Hamilton’s opening letter in the report emphasized the importance of fundamental academic achievement for the country and the economy to remain strong into the future.

“To be clear, children are more than test scores,” Hamilton wrote. “Simplifying the potential of any child, any person, to a scaled score on a standardized assessment is something we must not do. Neither should we gauge the effectiveness of teachers or schools solely by test scores. Rather, these scores, like the other indicators in this Data Book, are tools we can use to understand what kids need and which disparities require targeted interventions.”

The report cited information from the National Survey of Children’s Health. It found 40 percent of children in 2021-22 had an adverse experience, defined as an economic hardship, a divorce or separation of the child’s parents, a parent who died or served time in jail, witnessing domestic or neighborhood violence, living with someone with a mental illness or substance abuse problem, or being treated unfairly due to race or ethnicity. The report found 39 percent of Colorado children had one or more adverse childhood experiences in 2021-22.

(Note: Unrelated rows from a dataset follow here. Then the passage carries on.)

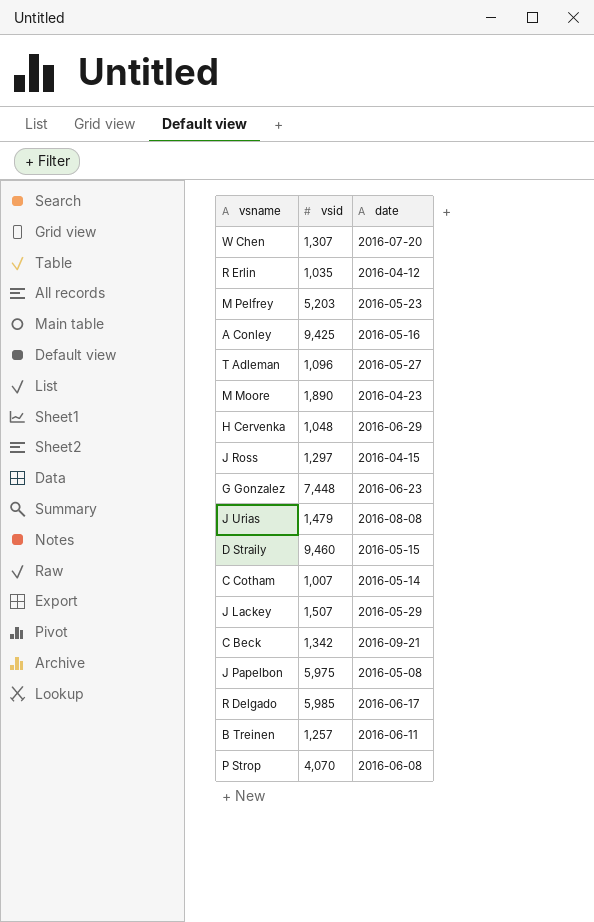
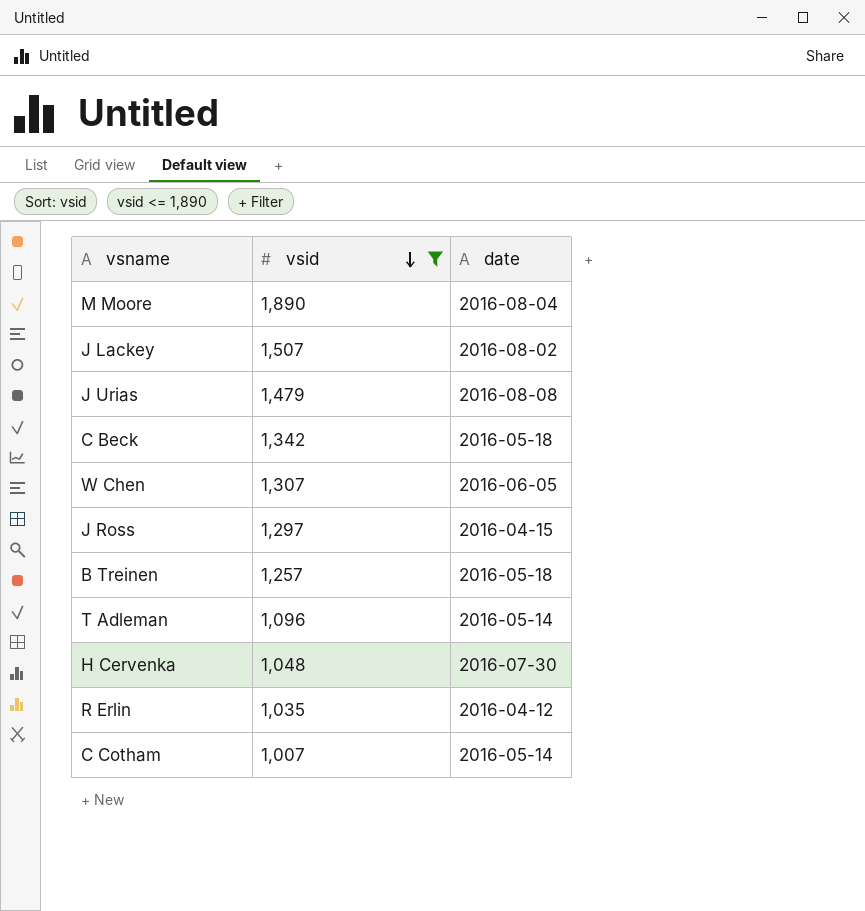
filter: none -> vsid <= 1,890
row order: none -> vsid descending
M Moore | date: 2016-04-23 -> 2016-08-04
J Lackey | date: 2016-05-29 -> 2016-08-02
C Beck | date: 2016-09-21 -> 2016-05-18
W Chen | date: 2016-07-20 -> 2016-06-05
B Treinen | date: 2016-06-11 -> 2016-05-18
T Adleman | date: 2016-05-27 -> 2016-05-14
H Cervenka | date: 2016-06-29 -> 2016-07-30

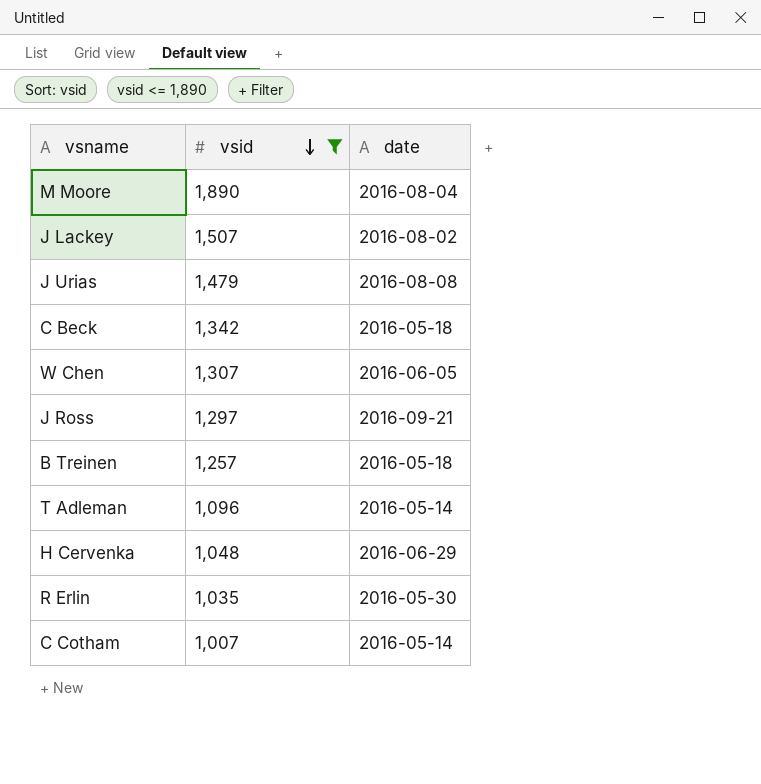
J Ross | date: 2016-04-15 -> 2016-09-21
H Cervenka | date: 2016-07-30 -> 2016-06-29
R Erlin | date: 2016-04-12 -> 2016-05-30

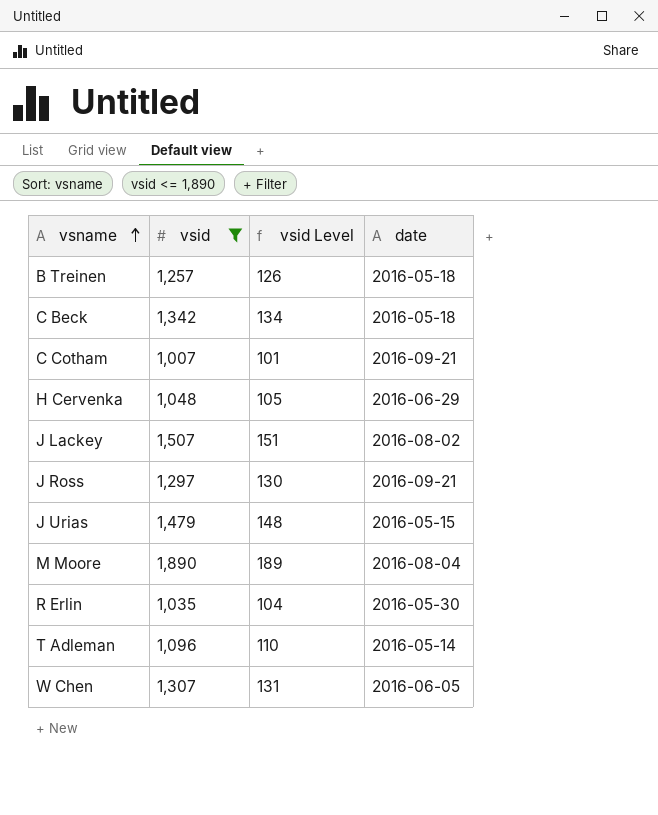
row order: vsid descending -> vsname ascending
column vsid Level | formula: none -> [vsid] * 0.1
C Cotham | date: 2016-05-14 -> 2016-09-21
J Urias | date: 2016-08-08 -> 2016-05-15

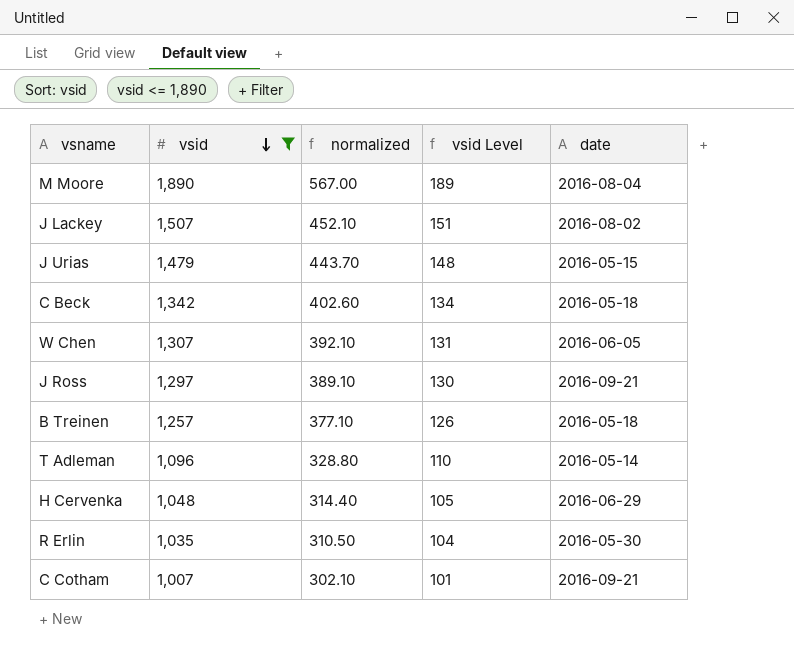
row order: vsname ascending -> vsid descending
column normalized | formula: none -> [vsid] * 0.3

It also reported 30 percent or 14.7 million students in 2021-22 were chronically absent, defined as missing 10 percent or more days during the academic year. Colorado had 36 percent of its students listed as chronically absent.

The report ranked Colorado 17th overall in the nation, down from last year’s rating of 15th. It based the rating on the economic well being of children (14th), education (15th), health (28th) and family and community benchmarks (ninth).